| YOUR GOAL |
What is needed is an exact repetition of the lines from the first one in the data through the line with "JSON representations are", with no pictures.

Itemized modification records:
______________________________
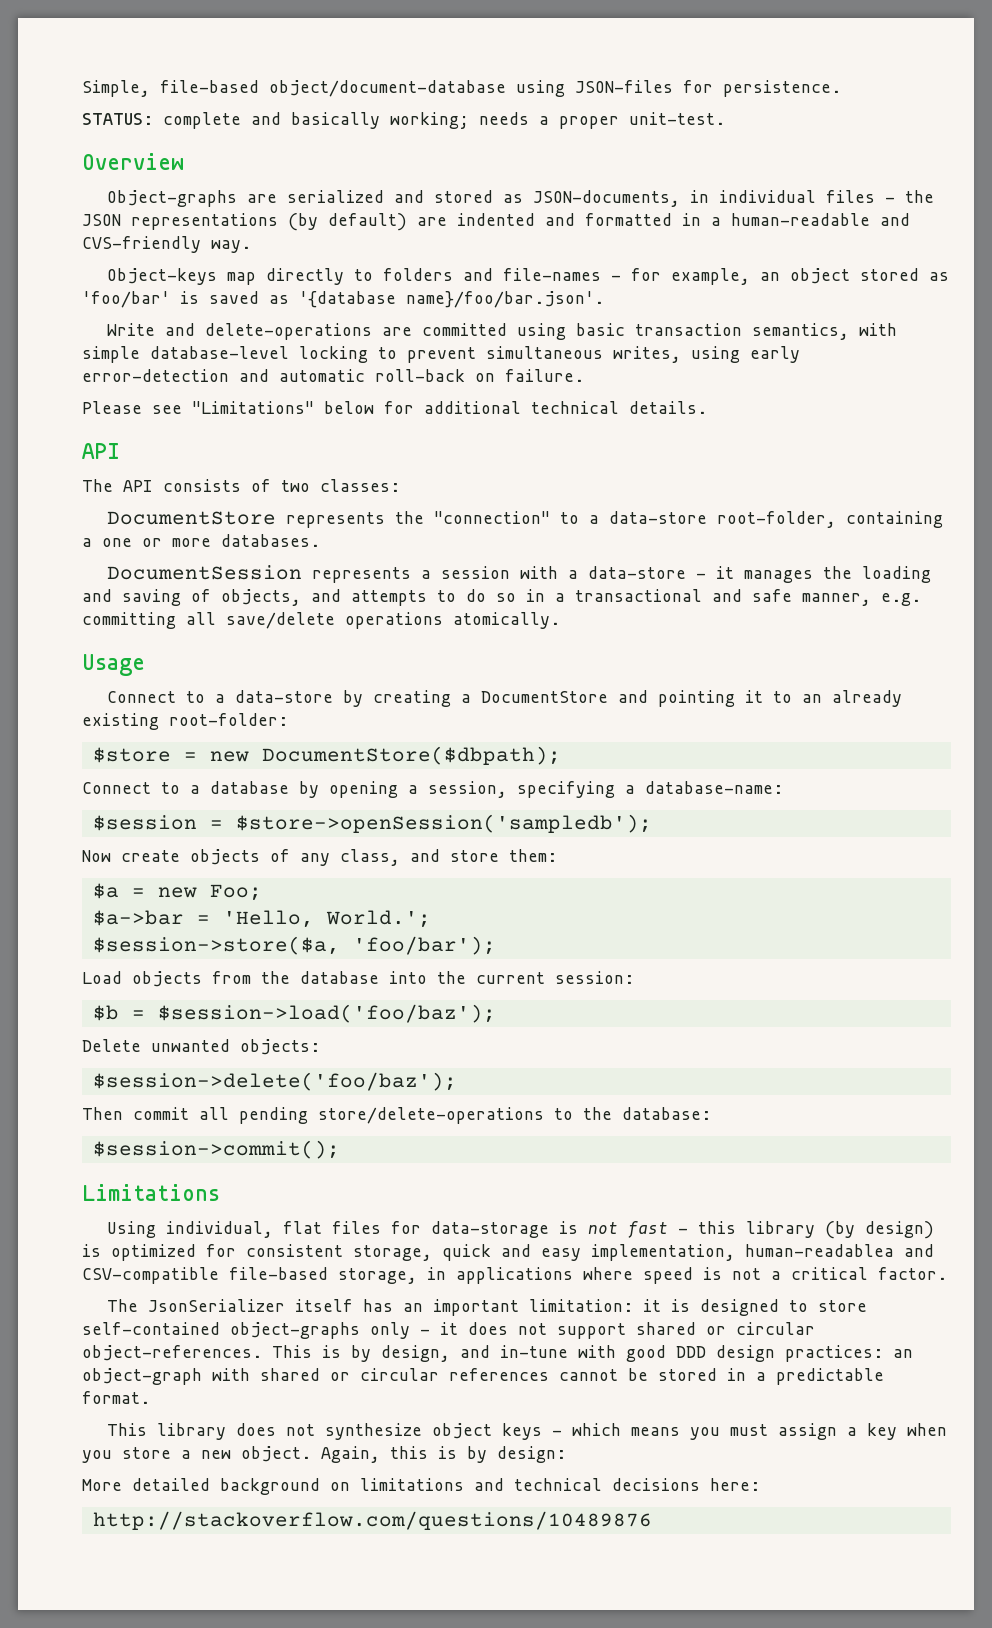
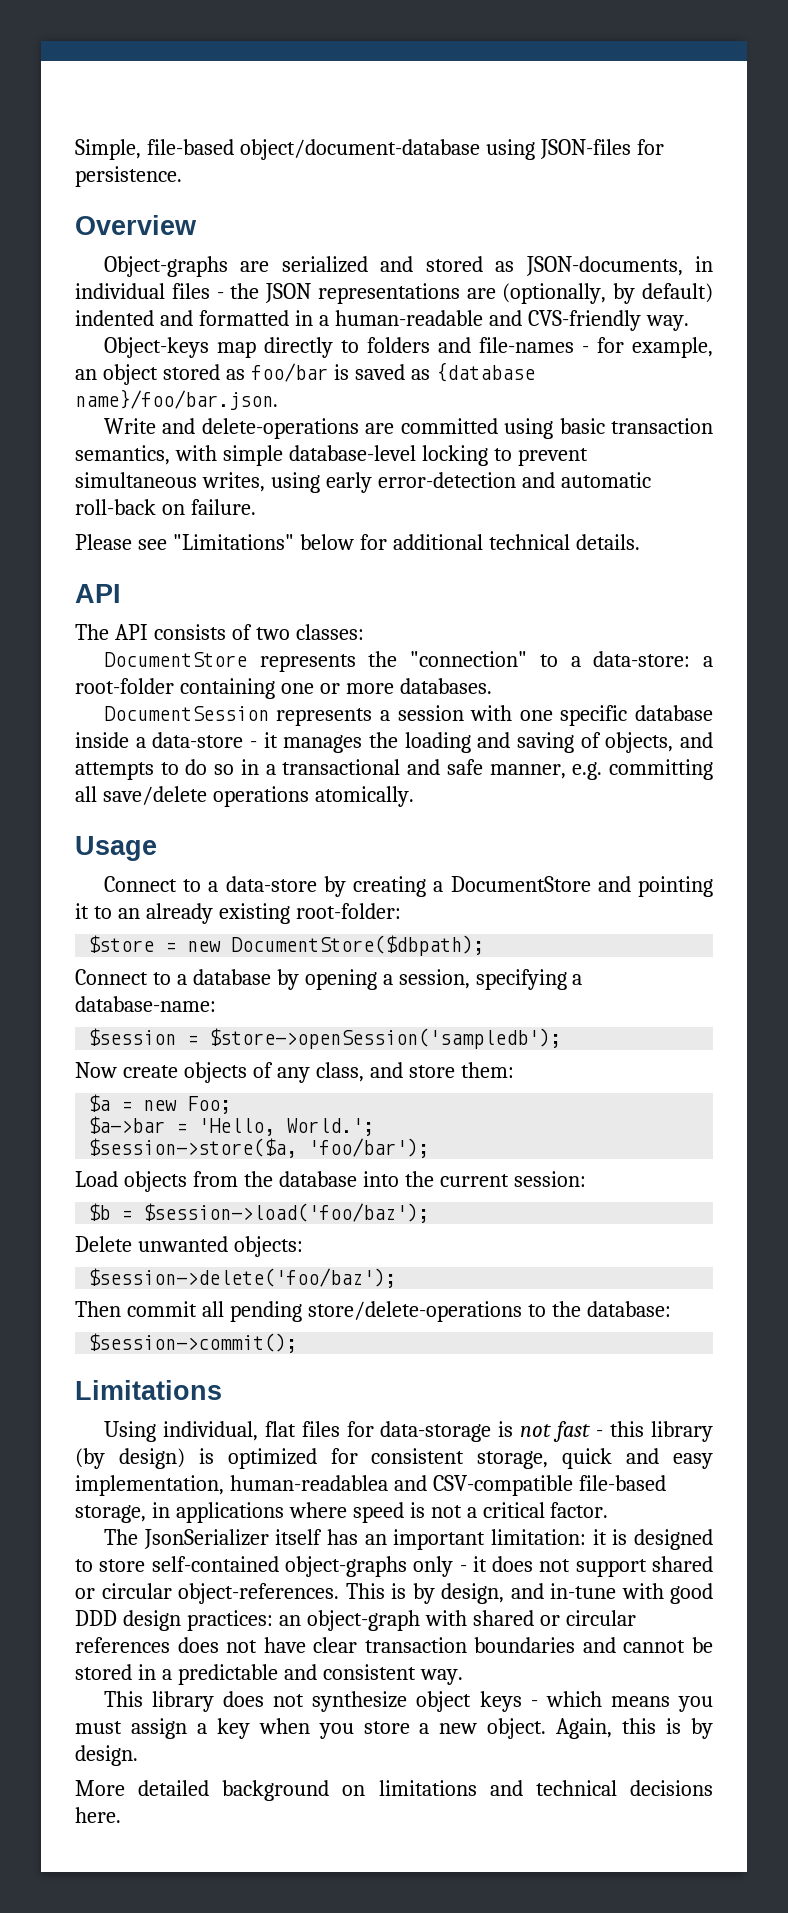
- STATUS: complete and basically working; needs a proper unit-test.
- Object-graphs are serialized and stored as JSON-documents, in individual files - the JSON representations (by default) are indented and formatted in a human-readable and CVS-friendly way.
+ Object-graphs are serialized and stored as JSON-documents, in individual files - the JSON representations are (optionally, by default) indented and formatted in a human-readable and CVS-friendly way.
- Object-keys map directly to folders and file-names - for example, an object stored as 'foo/bar' is saved as '{database name}/foo/bar.json'.
+ Object-keys map directly to folders and file-names - for example, an object stored as foo/bar is saved as {database name}/foo/bar.json.
- DocumentStore represents the "connection" to a data-store root-folder, containing a one or more databases.
+ DocumentStore represents the "connection" to a data-store: a root-folder containing one or more databases.
- DocumentSession represents a session with a data-store - it manages the loading and saving of objects, and attempts to do so in a transactional and safe manner, e.g. committing all save/delete operations atomically.
+ DocumentSession represents a session with one specific database inside a data-store - it manages the loading and saving of objects, and attempts to do so in a transactional and safe manner, e.g. committing all save/delete operations atomically.
- This is by design, and in-tune with good DDD design practices: an object-graph with shared or circular references cannot be stored in a predictable format.
+ This is by design, and in-tune with good DDD design practices: an object-graph with shared or circular references does not have clear transaction boundaries and cannot be stored in a predictable and consistent way.
- Again, this is by design:
+ Again, this is by design.
- More detailed background on limitations and technical decisions here:
- http://stackoverflow.com/questions/10489876
+ More detailed background on limitations and technical decisions here.

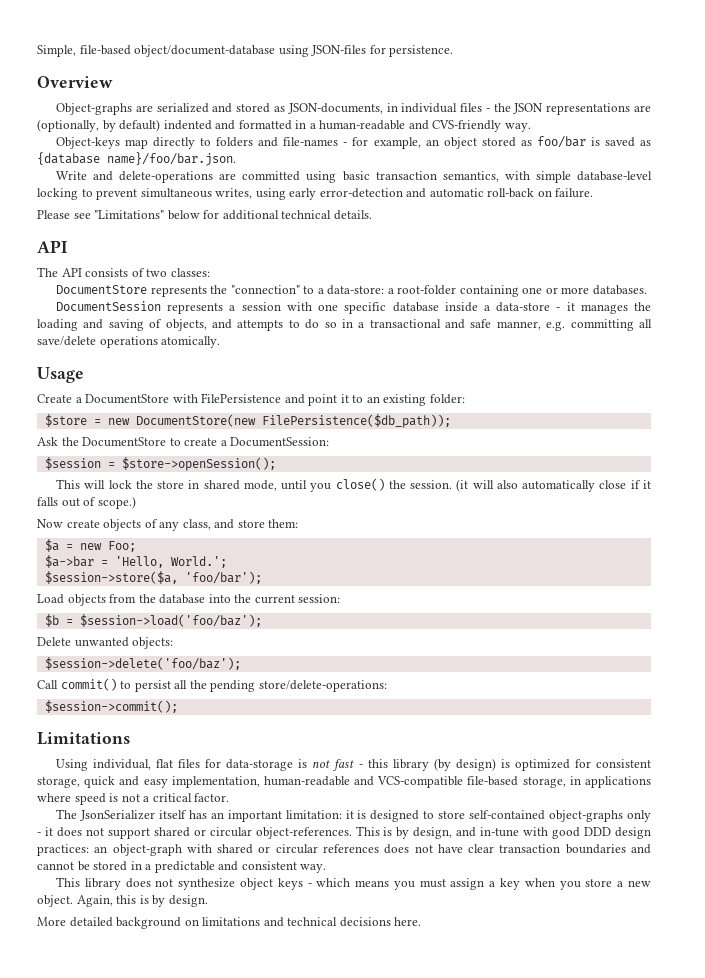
- Connect to a data-store by creating a DocumentStore and pointing it to an already existing root-folder:
- $store = new DocumentStore($dbpath);
- Connect to a database by opening a session, specifying a database-name:
- $session = $store->openSession('sampledb');
+ Create a DocumentStore with FilePersistence and point it to an existing folder:
+ $store = new DocumentStore(new FilePersistence($db_path));
+ Ask the DocumentStore to create a DocumentSession:
+ $session = $store->openSession();
+ This will lock the store in shared mode, until you close() the session. (it will also automatically close if it falls out of scope.)
- Then commit all pending store/delete-operations to the database:
+ Call commit() to persist all the pending store/delete-operations:
- Using individual, flat files for data-storage is not fast - this library (by design) is optimized for consistent storage, quick and easy implementation, human-readablea and CSV-compatible file-based storage, in applications where speed is not a critical factor.
+ Using individual, flat files for data-storage is not fast - this library (by design) is optimized for consistent storage, quick and easy implementation, human-readable and VCS-compatible file-based storage, in applications where speed is not a critical factor.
______________________________
| SOLUTION TO THIS TASK |
- STATUS: complete and basically working; needs a proper unit-test.
- Object-graphs are serialized and stored as JSON-documents, in individual files - the JSON representations (by default) are indented and formatted in a human-readable and CVS-friendly way.
+ Object-graphs are serialized and stored as JSON-documents, in individual files - the JSON representations are (optionally, by default) indented and formatted in a human-readable and CVS-friendly way.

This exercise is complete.